Marcos Orellana | Halsha Graczyck brought up an interesting point about negotiations of a new standard in relation to climate. This in a way mirrors and relates very closely to the report presented to the Council on the need for integration between decarbonization and detoxification strategies. Can you elaborate on this process, and on what you think is the organization trying to achieve?

Halska Graczyck | The new standard on C170 is on chemicals management. The idea is that our standard review mechanism which is part of our strong supervisory system reviewed all of our chemical instruments because we have so many.

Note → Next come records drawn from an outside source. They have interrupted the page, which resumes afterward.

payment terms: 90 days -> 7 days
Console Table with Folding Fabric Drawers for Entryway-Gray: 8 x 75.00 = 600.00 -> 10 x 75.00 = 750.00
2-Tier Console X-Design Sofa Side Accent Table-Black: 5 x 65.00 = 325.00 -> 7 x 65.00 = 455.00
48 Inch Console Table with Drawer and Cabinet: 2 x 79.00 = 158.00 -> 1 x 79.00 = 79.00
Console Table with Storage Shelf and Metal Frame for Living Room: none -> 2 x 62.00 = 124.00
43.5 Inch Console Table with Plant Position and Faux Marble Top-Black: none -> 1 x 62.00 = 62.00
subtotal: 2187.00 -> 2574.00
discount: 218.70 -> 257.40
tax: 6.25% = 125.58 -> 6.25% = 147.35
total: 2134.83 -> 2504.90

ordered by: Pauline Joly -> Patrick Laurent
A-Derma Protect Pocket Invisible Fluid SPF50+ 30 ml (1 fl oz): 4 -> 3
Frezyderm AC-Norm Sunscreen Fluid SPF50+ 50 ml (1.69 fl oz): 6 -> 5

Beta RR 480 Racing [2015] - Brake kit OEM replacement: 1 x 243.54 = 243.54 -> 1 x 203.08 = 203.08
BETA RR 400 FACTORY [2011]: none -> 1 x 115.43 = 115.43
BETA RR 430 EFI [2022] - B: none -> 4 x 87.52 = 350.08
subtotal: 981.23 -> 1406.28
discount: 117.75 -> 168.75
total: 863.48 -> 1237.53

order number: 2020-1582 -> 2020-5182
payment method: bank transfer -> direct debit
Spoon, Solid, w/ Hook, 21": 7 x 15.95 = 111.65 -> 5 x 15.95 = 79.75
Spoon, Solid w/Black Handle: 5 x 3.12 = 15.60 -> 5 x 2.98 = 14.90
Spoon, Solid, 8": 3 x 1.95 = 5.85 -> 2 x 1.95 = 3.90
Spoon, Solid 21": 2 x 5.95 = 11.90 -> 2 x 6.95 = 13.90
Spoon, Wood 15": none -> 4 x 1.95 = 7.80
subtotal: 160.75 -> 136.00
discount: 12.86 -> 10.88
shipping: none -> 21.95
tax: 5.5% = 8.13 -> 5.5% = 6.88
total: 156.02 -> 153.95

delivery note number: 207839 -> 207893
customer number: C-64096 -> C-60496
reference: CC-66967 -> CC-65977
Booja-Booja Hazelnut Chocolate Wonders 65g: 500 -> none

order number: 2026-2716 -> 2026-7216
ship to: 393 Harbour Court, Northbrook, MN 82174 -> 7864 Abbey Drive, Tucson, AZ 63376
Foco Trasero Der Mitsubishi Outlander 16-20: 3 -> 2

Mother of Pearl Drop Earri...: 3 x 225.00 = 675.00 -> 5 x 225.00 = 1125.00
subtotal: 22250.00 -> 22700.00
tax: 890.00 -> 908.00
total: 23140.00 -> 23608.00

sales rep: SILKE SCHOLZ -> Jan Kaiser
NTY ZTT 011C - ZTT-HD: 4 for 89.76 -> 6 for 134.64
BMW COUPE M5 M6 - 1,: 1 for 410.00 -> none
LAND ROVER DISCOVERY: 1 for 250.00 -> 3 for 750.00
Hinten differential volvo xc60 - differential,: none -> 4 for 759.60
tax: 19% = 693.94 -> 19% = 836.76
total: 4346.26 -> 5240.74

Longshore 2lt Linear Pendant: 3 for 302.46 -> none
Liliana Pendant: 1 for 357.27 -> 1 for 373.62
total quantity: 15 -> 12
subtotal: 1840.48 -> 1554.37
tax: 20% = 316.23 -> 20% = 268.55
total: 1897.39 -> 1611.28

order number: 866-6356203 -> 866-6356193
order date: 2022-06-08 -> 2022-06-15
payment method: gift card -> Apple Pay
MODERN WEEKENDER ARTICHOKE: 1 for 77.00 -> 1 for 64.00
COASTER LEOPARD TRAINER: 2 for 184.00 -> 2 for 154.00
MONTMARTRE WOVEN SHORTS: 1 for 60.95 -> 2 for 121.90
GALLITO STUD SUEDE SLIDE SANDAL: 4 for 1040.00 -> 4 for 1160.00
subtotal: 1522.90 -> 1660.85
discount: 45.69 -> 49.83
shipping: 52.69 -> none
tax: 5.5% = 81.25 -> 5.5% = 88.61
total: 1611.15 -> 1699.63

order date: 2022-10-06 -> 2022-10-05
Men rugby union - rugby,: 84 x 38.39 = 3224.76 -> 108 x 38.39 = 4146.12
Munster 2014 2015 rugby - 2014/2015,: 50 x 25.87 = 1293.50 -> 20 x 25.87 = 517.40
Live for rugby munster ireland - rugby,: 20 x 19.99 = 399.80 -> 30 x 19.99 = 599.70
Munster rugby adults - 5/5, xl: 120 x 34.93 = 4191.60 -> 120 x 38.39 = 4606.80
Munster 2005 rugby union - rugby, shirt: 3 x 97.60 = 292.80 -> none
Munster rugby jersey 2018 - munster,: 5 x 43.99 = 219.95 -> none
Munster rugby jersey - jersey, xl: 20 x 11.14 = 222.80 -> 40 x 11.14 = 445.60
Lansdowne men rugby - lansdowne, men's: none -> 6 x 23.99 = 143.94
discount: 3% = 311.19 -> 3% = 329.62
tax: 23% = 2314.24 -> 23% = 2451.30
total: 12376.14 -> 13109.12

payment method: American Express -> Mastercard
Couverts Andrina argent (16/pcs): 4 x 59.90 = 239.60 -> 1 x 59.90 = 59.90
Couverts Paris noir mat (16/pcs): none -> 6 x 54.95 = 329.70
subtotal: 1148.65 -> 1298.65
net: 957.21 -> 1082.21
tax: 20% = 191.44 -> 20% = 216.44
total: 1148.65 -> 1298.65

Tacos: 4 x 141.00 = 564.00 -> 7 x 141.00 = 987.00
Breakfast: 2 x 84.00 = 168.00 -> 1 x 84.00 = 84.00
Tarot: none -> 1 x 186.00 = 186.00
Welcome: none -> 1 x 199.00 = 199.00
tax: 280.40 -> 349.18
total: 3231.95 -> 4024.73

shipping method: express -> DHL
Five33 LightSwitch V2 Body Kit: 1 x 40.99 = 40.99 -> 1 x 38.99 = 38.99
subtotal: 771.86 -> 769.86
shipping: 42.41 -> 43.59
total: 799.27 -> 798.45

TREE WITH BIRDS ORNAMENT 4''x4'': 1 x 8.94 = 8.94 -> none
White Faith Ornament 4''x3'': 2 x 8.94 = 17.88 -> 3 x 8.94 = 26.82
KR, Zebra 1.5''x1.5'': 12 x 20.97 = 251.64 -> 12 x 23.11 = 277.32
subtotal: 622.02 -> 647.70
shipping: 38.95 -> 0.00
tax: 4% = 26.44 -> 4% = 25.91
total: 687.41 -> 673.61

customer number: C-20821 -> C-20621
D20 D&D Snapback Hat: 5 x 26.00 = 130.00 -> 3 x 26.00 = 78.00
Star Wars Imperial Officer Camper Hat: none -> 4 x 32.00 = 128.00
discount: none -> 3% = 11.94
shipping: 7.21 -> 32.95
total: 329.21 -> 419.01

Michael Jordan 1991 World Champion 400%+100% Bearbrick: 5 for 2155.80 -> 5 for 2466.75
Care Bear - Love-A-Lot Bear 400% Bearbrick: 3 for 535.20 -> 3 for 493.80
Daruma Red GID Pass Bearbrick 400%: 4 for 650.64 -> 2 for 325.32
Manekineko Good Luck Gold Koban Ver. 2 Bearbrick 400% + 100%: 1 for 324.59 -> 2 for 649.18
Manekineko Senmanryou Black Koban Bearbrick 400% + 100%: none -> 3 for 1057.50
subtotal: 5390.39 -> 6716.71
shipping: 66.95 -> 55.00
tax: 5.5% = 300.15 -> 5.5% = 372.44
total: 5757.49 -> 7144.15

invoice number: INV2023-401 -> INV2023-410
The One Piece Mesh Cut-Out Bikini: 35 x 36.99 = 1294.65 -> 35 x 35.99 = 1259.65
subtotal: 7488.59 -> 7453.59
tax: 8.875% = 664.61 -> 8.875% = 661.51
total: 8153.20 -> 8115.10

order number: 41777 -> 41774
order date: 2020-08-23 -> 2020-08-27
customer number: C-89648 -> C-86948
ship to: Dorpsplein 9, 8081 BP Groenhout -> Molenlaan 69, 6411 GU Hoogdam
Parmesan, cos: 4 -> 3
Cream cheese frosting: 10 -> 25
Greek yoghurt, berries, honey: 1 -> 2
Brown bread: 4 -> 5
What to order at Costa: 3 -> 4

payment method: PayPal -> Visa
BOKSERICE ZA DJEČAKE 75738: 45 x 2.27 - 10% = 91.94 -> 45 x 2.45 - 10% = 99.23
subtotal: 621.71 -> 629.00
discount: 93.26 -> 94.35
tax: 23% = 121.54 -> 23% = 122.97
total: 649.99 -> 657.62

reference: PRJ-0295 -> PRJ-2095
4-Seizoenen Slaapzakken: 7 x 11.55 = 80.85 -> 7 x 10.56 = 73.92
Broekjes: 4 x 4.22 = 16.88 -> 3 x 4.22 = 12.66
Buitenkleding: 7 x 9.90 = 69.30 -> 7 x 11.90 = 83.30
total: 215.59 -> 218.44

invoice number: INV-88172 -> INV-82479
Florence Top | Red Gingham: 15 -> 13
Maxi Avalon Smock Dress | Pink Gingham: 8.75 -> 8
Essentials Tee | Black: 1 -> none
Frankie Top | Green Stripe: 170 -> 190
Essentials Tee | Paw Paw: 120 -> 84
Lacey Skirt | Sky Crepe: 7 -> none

    • In fact, dating back from 1921, a decision was made to consolidate new areas of work when it comes to chemicals management since 1990 which is when Convention 170 came about, with the idea of creating something complementary to Convention 170 in the form of an instrument.
  • That instrument has not been decided yet by our governing body and by our constituents, but it will be shortly. We are looking forward to that.
  • When we mentioned just transition – we can imagine that because of the changing world of work trends, with climate change being a top concern of all of our constituents – just transition will have to figure a way into this new instrument.
  • How this will be is up to our constituent discussions, but we must be aware of what has changed in the last decades when it comes to chemicals management, when it comes to how chemicals interact with different environmental concerns. We really look forward to have those discussions and seeing how to integrate just transition into that instrument.

Yves Lador | How is the ILO preparing with the upcoming ICCM5?

Halsha Graczcky | We know that chemical exposures are not at all limited to one sector. We know that environmental health is public health and also occupational health: they all overlap, and we need to work together with our different stakeholders.

  • ILO plays a very critical role at the ICCM5. The ILO has engaged our labor sector constituents. That means we are bringing our Ministries of Labor that are directly responsible for developing OSH management systems at the national level and making sure that they trickle down to the workplace level. This makes sure that our employers and workers representatives are there and that are aware of this new framework coming out.
  • We are very pleased that we will have our tripartite structure not only here in Geneva when we have our governing bodies in our labor conference, but we will be bringing them to Bonn, and we will be really having this broad discussion from our stakeholders.

Yves Lador | Just transition was mentioned in COP27, what is ILO’s perspective? We are going to have again a new COP28 in Dubai at the end of the year, how does the ILO see the articulation between these different conferences and how do we avoid the silos there?

Halshka Graczyck | Human health is at the center of all of this. We need environmental health considerations of course, we are talking about just transition, greening economy but at the end of the day it is whether we will be able to survive on this planet or not and whether workers will be safe, whether the most vulnerable populations will be safe, and so the heart of the matter is really the human rights approach that we see.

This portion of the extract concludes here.